İçeriğe atla

Tulumbacılar

İstanbul'da tulumbacılar

Tulumbacılar, 18. yüzyıldan itibaren Osmanlı Devleti'nde yangınlar "tulumba" denilen aletle müdahale eden yangın söndürme ekipleridir.

İlk tulumbacılar, 1720'de Yeniçeri Ocağı'na bağlı Dergâh-ı Âli Tulumbacı Ocağı'nın kuruluşu ile bir askerî birlik olarak ortaya çıkmıştır. 1826'de Yeniçeri Ocağı kapatıldı. Yeniçeri Ocağı ile birlikte Tulumbacı Ocağı'nın da kapanmasından sonra İstanbul'un her mahallesine padişah fermanı ile mahalleli tarafından tulumba temin edildi ve gönüllü mahalle tulumbacıları ortaya çıktı. Tulumbacılık 19. yüzyılda özellikle İstanbul’da gündelik yaşamın ve folklorun önemli bir ögesi haline geldi.

İstanbul'da mahalle tulumbacıları, 1870

Kelimenin kökeni

Basit bir yangın düzeneği olan tulumba, 15. yüzyılda İtalya'da ortaya çıkmış ve Akdeniz havzasında kısa sürede yayılmıştı.[1] İtalyanca'daki "tromba" kelimesi Türkçe'de "tulumba"ya dönüştü ve bu aleti kullananlara tulumbacı dendi.[2] Yangınlara tulumbayla müdahale edilmesi 16. ve 17. yüzyıllarda Macaristan ve Fransa'da başlayıp Avrupa'da yaygınlaştı.

Tulumbacılık, Türkçe'ye bir denizcilik terimi olarak girdi. 17 .yüzyılda Osmanlı Devleti'nde gemilere dolan suyu tahliye eden kişilere tulumbacı denilirken 18. yüzyılda kelime bir anlam kaymasına uğradı.[1] Yangınlarda ateşi söndürmek üzere su taşıyıp pompalayan kişilere "tulumbacı" denir oldu.

Tarihçe

Tulumbacı Ocağı

Osmanlı Devleti'nde yangınlarda tulumbanın kullanılması ve bununla ilgili bir teşkilatın kurulması 1715-1716'da ailesiyle İstanbul'a yerleşen David adlı bir Fransız mühendis tarafından gerçekleştirilmiştir.
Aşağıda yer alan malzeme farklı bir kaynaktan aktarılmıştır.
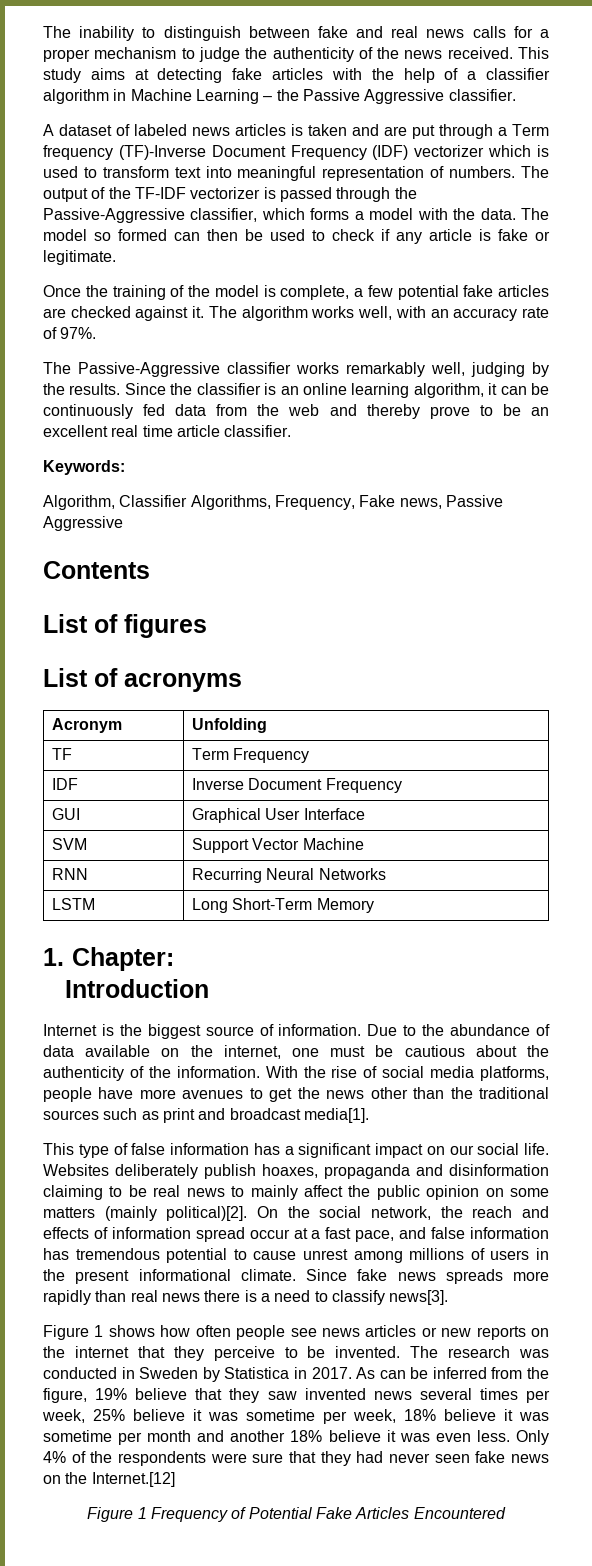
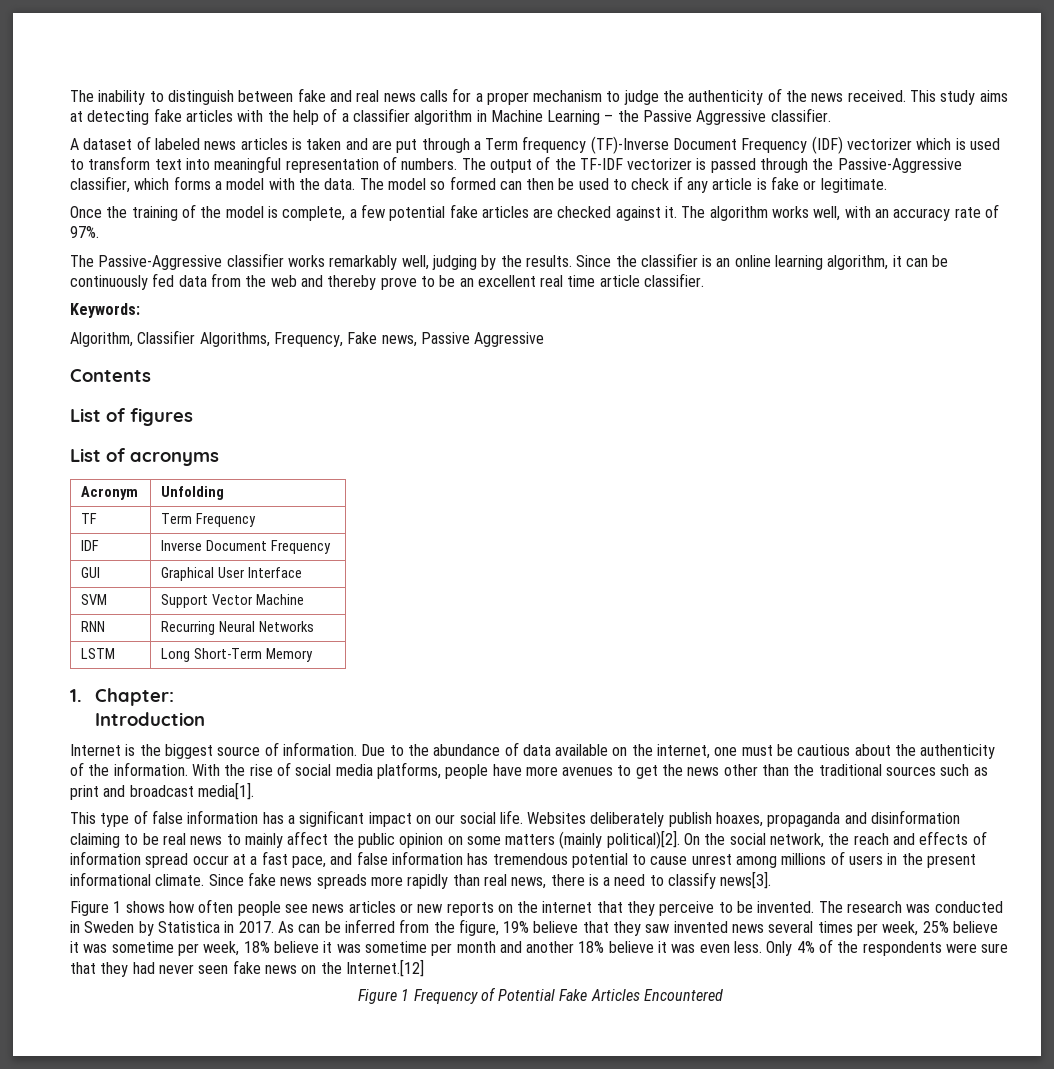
- Since fake news spreads more rapidly than real news there is a need to classify news[3].
+ Since fake news spreads more rapidly than real news, there is a need to classify news[3].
Fransız mühendis David, Venedik Seferi'ne gönüllü olarak katılmış; dönüşte müslüman olup "Davut "adını ve "Gerçek" lakabını almıştır.
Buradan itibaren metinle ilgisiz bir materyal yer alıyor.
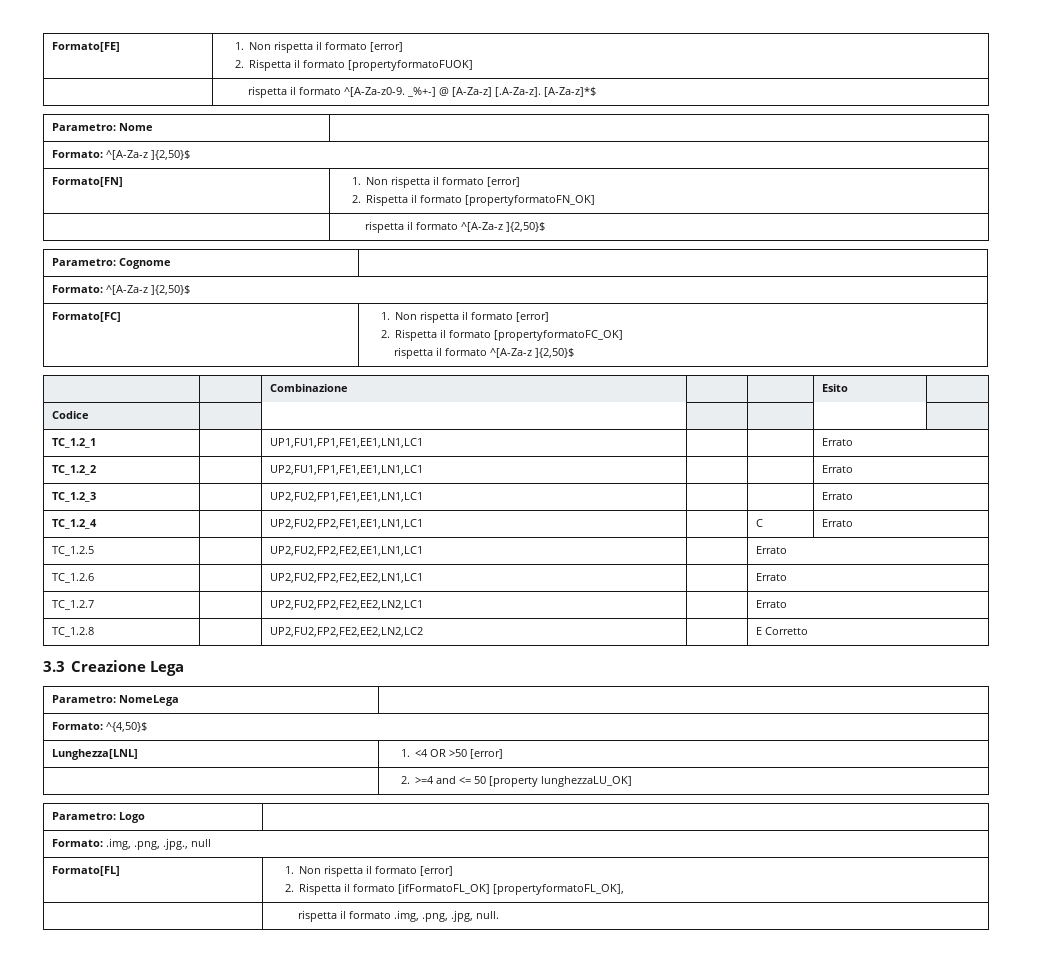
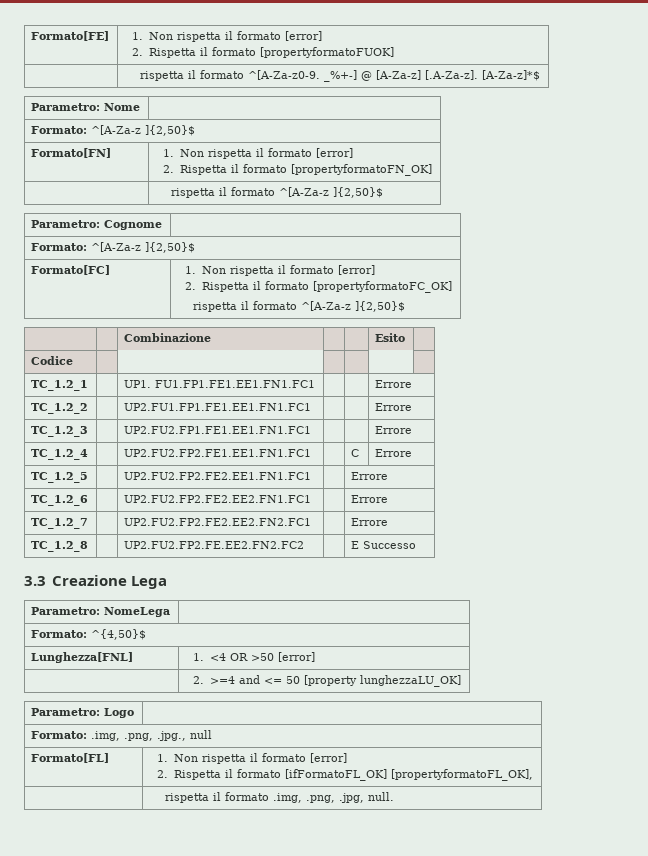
- TC_1.2_1 | | UP1,FU1,FP1,FE1,EE1,LN1,LC1 | | | Errato
+ TC_1.2_1 | | UP1. FU1.FP1.FE1.EE1.FN1.FC1 | | | Errore
- TC_1.2_2 | | UP2,FU1,FP1,FE1,EE1,LN1,LC1 | | | Errato
+ TC_1.2_2 | | UP2.FU1.FP1.FE1.EE1.FN1.FC1 | | | Errore
- TC_1.2_3 | | UP2,FU2,FP1,FE1,EE1,LN1,LC1 | | | Errato
+ TC_1.2_3 | | UP2.FU2.FP1.FE1.EE1.FN1.FC1 | | | Errore
- TC_1.2_4 | | UP2,FU2,FP2,FE1,EE1,LN1,LC1 | | C | Errato
- TC_1.2.5 | | UP2,FU2,FP2,FE2,EE1,LN1,LC1 | | Errato
- TC_1.2.6 | | UP2,FU2,FP2,FE2,EE2,LN1,LC1 | | Errato
- TC_1.2.7 | | UP2,FU2,FP2,FE2,EE2,LN2,LC1 | | Errato
- TC_1.2.8 | | UP2,FU2,FP2,FE2,EE2,LN2,LC2 | | E Corretto
+ TC_1.2_4 | | UP2.FU2.FP2.FE1.EE1.FN1.FC1 | | C | Errore
+ TC_1.2_5 | | UP2.FU2.FP2.FE2.EE1.FN1.FC1 | | Errore
+ TC_1.2_6 | | UP2.FU2.FP2.FE2.EE2.FN1.FC1 | | Errore
+ TC_1.2_7 | | UP2.FU2.FP2.FE2.EE2.FN2.FC1 | | Errore
+ TC_1.2_8 | | UP2.FU2.FP2.FE.EE2.FN2.FC2 | | E Successo
- Lunghezza[LNL] | 1. <4 OR >50 [error]
+ Lunghezza[FNL] | 1. <4 OR >50 [error]

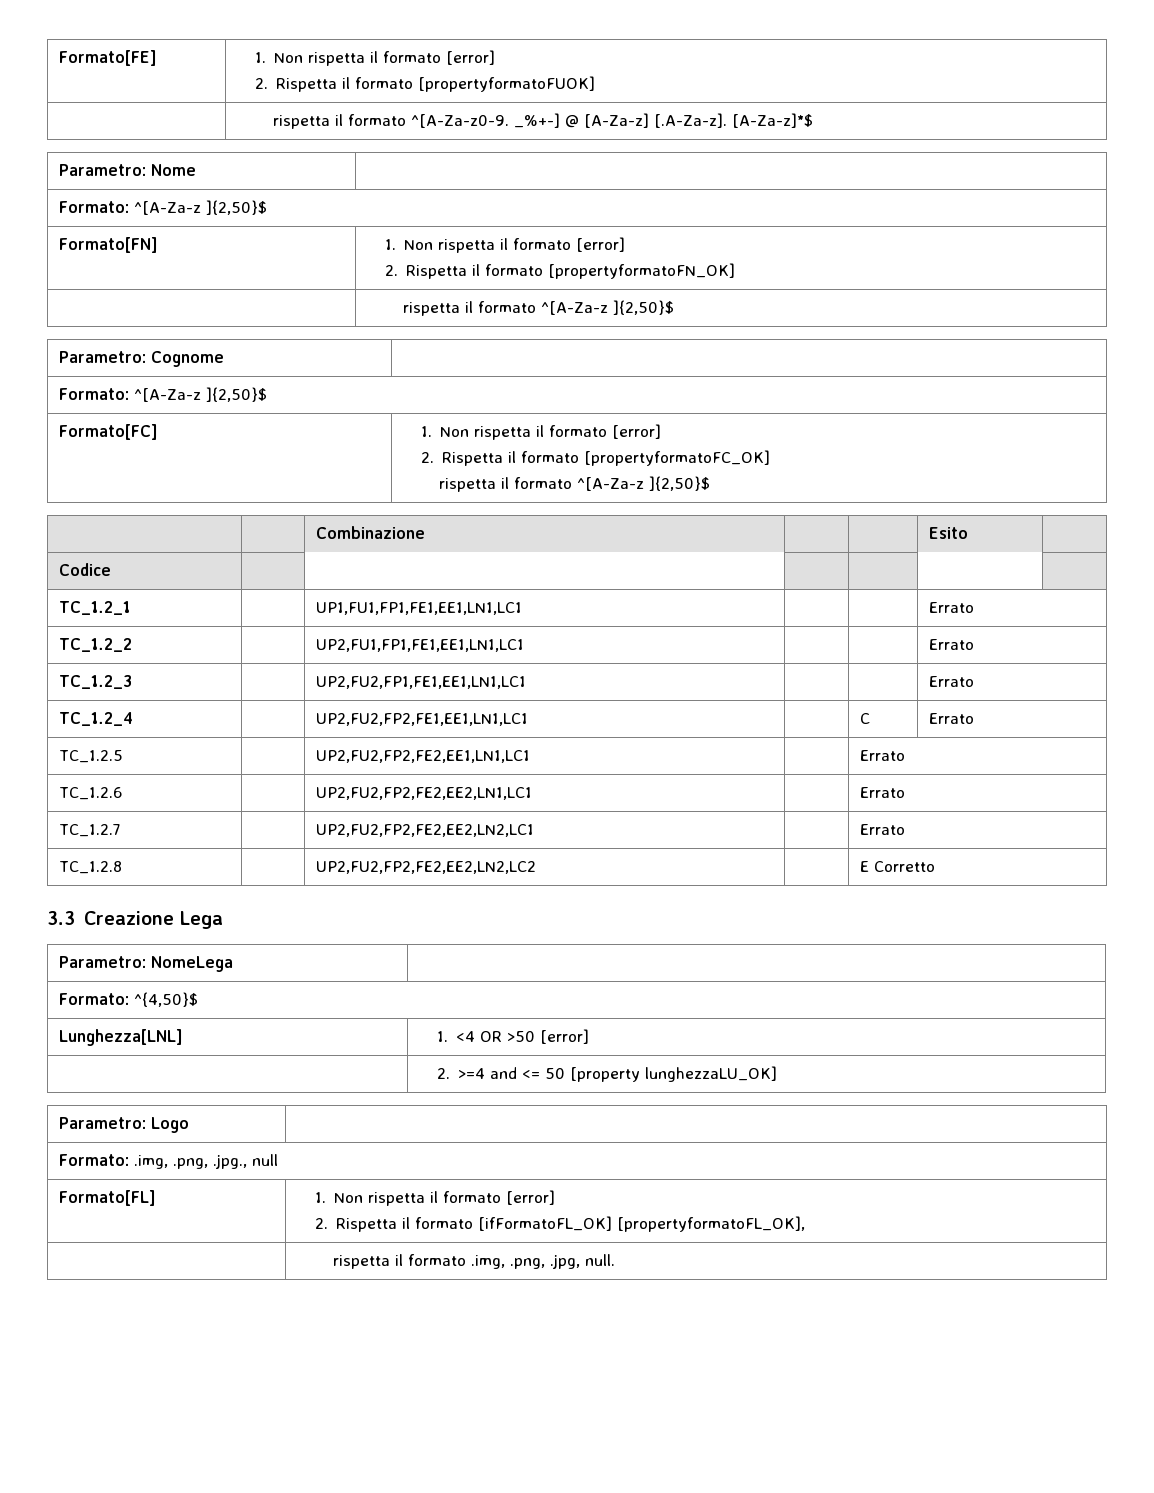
- TC_1.2_1 | | UP1. FU1.FP1.FE1.EE1.FN1.FC1 | | | Errore
+ TC_1.2_1 | | UP1,FU1,FP1,FE1,EE1,LN1,LC1 | | | Errato
- TC_1.2_2 | | UP2.FU1.FP1.FE1.EE1.FN1.FC1 | | | Errore
+ TC_1.2_2 | | UP2,FU1,FP1,FE1,EE1,LN1,LC1 | | | Errato
- TC_1.2_3 | | UP2.FU2.FP1.FE1.EE1.FN1.FC1 | | | Errore
+ TC_1.2_3 | | UP2,FU2,FP1,FE1,EE1,LN1,LC1 | | | Errato
- TC_1.2_4 | | UP2.FU2.FP2.FE1.EE1.FN1.FC1 | | C | Errore
- TC_1.2_5 | | UP2.FU2.FP2.FE2.EE1.FN1.FC1 | | Errore
- TC_1.2_6 | | UP2.FU2.FP2.FE2.EE2.FN1.FC1 | | Errore
- TC_1.2_7 | | UP2.FU2.FP2.FE2.EE2.FN2.FC1 | | Errore
- TC_1.2_8 | | UP2.FU2.FP2.FE.EE2.FN2.FC2 | | E Successo
+ TC_1.2_4 | | UP2,FU2,FP2,FE1,EE1,LN1,LC1 | | C | Errato
+ TC_1.2.5 | | UP2,FU2,FP2,FE2,EE1,LN1,LC1 | | Errato
+ TC_1.2.6 | | UP2,FU2,FP2,FE2,EE2,LN1,LC1 | | Errato
+ TC_1.2.7 | | UP2,FU2,FP2,FE2,EE2,LN2,LC1 | | Errato
+ TC_1.2.8 | | UP2,FU2,FP2,FE2,EE2,LN2,LC2 | | E Corretto
- Lunghezza[FNL] | 1. <4 OR >50 [error]
+ Lunghezza[LNL] | 1. <4 OR >50 [error]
Gerçek Davut Ağa, "Çardaklı" diye tabir edilen ilk basma tulumbasını 1715 yılında yaptı.[3] Temmuz 1718’deki Tüfenghâne ve 1720'deki Tophane yangınlarına tulumba ile müdahale etti. O vakte kadar yangın sarnıçlarından taşınan suyu dökerek yangına müdahale edilirdi.[4] Tulumbasını ateş söndürmede etkili olduğu görülünce Davut Gerçek, 1720'de Nevşehirli Damat İbrahim Paşa tarafından Yeniçeri Ocağı'na tulumbacı-başı tayin edildi.[2] Emrine elli nefer, bir oda başı, bir kâtip, bir ocak kethüdası verildi.[2] Zabitan ve nefer sayısı, maaşları ve diğer harcamalar ile ilgili nizamnamenin tarihi 4 Receb 1132'dir (12 Mayıs 1720).[5]
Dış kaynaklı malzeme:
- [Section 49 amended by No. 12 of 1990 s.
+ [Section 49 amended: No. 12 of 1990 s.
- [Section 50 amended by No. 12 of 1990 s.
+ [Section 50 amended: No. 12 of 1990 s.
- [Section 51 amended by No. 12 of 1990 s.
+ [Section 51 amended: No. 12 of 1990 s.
Tulumbacı Ocağı, Şehzadebaşı semtinde yeniçeri kışlaları yakınında bulunan Acemi Oğlanları'na ait odalara yerleştirildi. 1722 yılındaki tamir sırasında kışla bodrumuda tulumbalar için kuyular açıldı. Ayrıca hortum ve makinelerin üretimi ve tamiri için kârhane denilen mekan oluşturuldu. Ocaktaki nefer sayısı 1724’te 150’ye, 1755’te 461'e çıkarıldı.

Tulumbacıların günlük kıyafeti büyük bir sarık, kırmızı kaput (kartal kanat) ve ayaklarında kırmızı bir yemeniydi, baldırları ise çıplaktı. Yangına müdahale ederken başlarına "yangın tası" denilen bakır bir miğfer giyerlerdi. Neferler, gündelik 15 akçe alırdı.[2] Yangına müdahale ederken yaralananlara tazminat ödenir, çalışamayacak halde olurlarsa emekli edilirlerdi.[1] Ağırlığı 120 kilodan fazla olan ilk tulumbalar yerine taşıması daha kolay olan emme basma tulumbalar geliştirildi. Bu tulumbalar, üstü resimlerle süslü bir sandık içine yerleştirilen yerleştirilir dört sırık yardımı ile taşınırdı. Bu dört kişi birbirine "omuzdaş" derdi.[1]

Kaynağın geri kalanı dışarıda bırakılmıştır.